__Work instruction__: Look at each line below and count those with the word "span"; the answer is that number only.

__Entries shown__:
=-=-=
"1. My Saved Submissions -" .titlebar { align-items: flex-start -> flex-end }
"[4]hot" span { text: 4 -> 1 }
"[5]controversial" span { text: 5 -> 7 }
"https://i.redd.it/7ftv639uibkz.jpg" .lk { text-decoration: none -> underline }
=-=-=
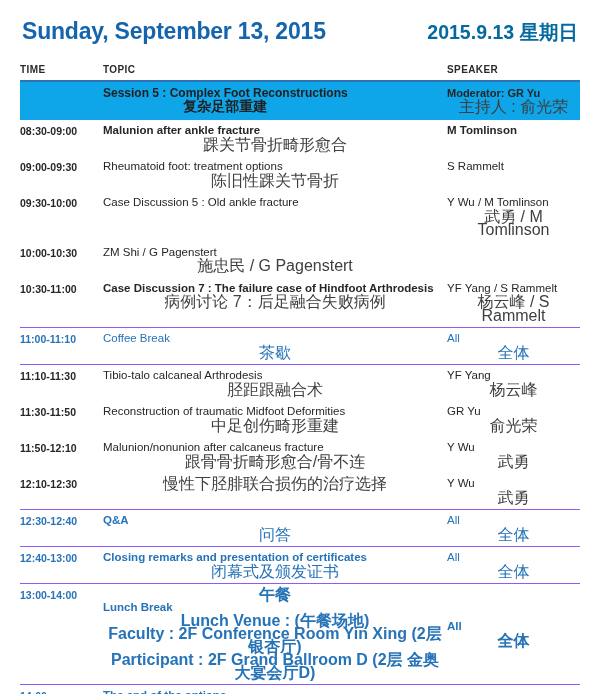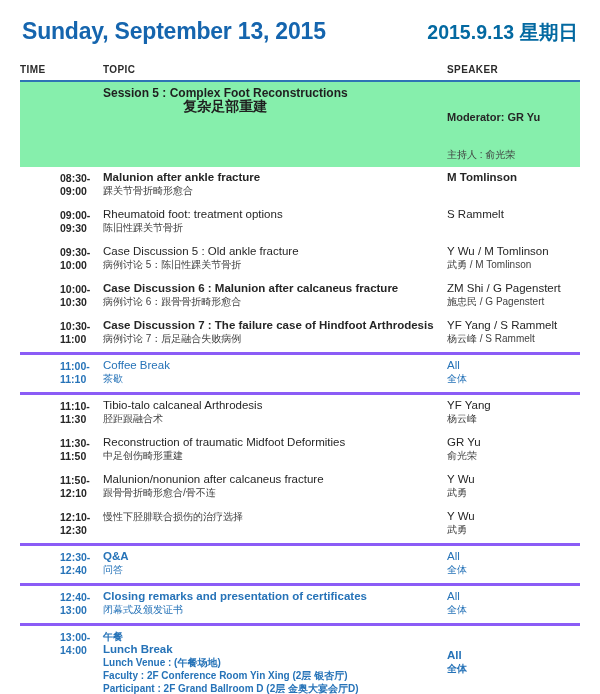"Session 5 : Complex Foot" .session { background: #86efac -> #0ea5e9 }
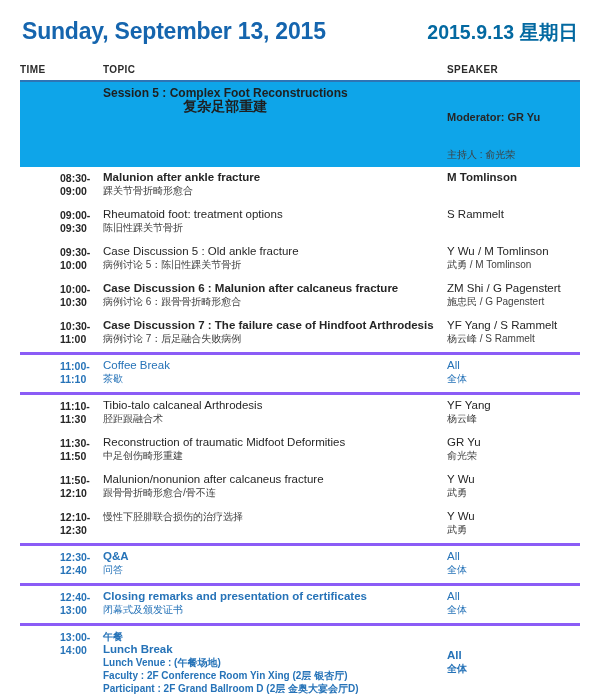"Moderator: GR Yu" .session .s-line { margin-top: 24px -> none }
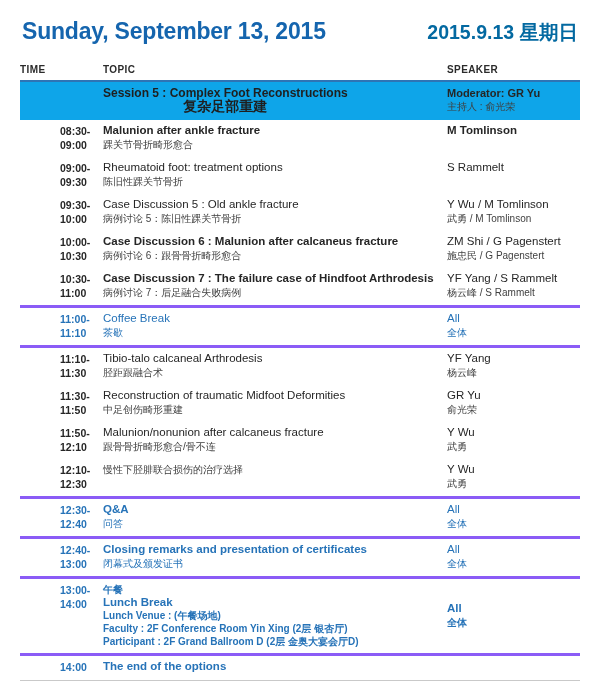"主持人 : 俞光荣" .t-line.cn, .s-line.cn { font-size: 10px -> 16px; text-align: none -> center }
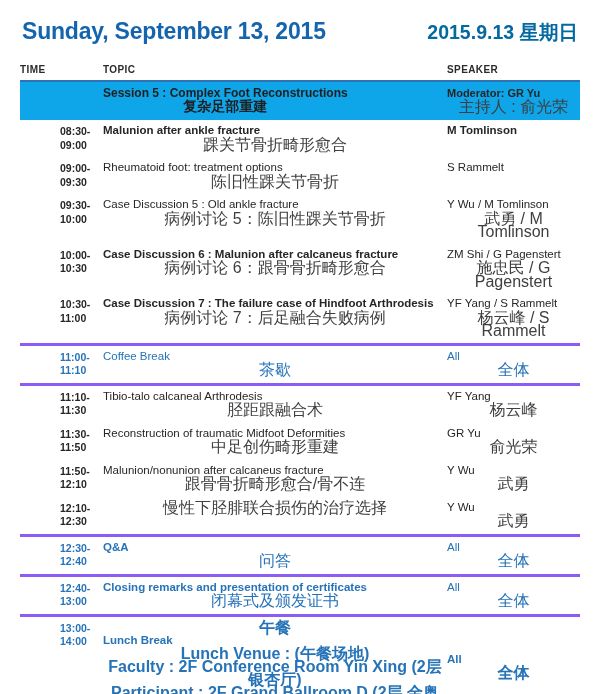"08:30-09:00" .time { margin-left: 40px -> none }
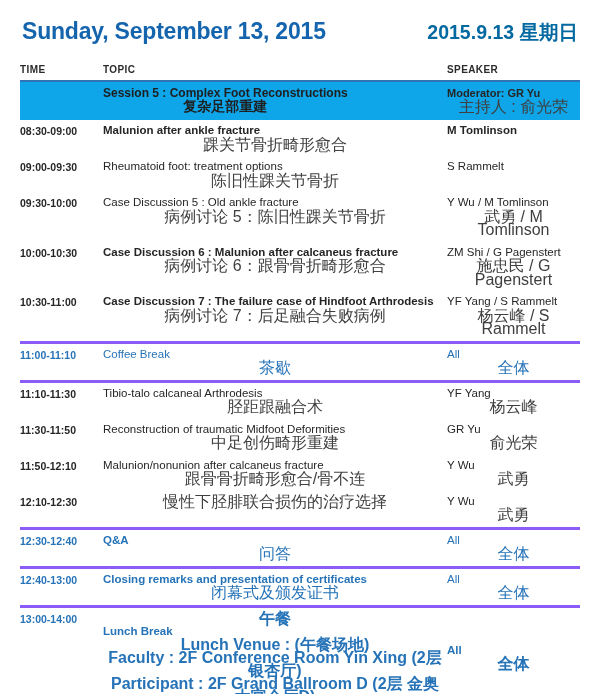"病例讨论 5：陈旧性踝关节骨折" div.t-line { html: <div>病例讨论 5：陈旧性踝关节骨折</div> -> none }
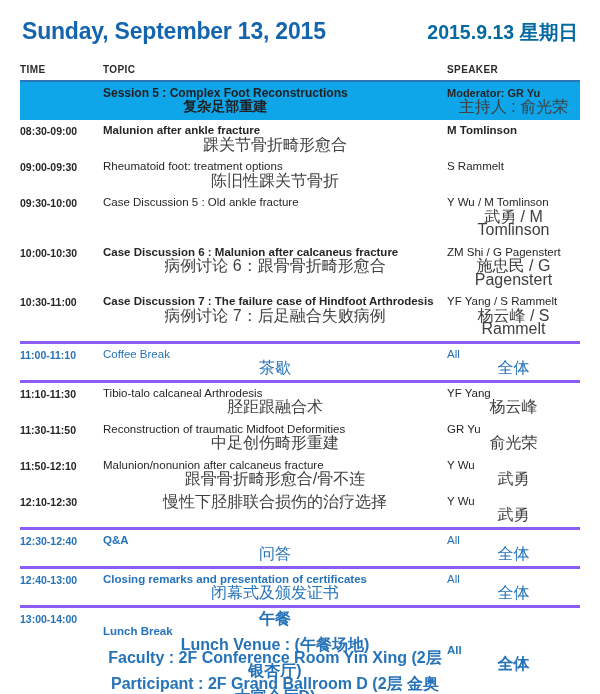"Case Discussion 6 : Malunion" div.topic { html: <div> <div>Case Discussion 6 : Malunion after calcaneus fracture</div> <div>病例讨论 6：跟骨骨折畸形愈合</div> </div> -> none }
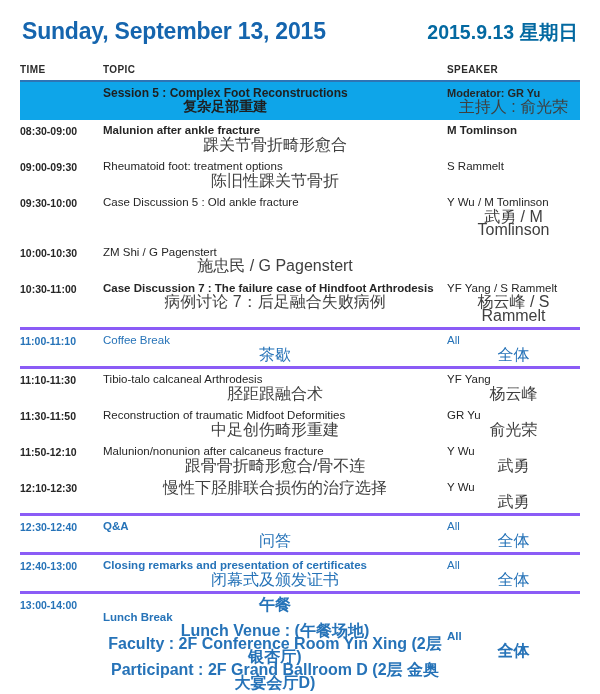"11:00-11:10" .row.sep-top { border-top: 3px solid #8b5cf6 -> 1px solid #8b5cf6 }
=-=-=
__Response area__: 2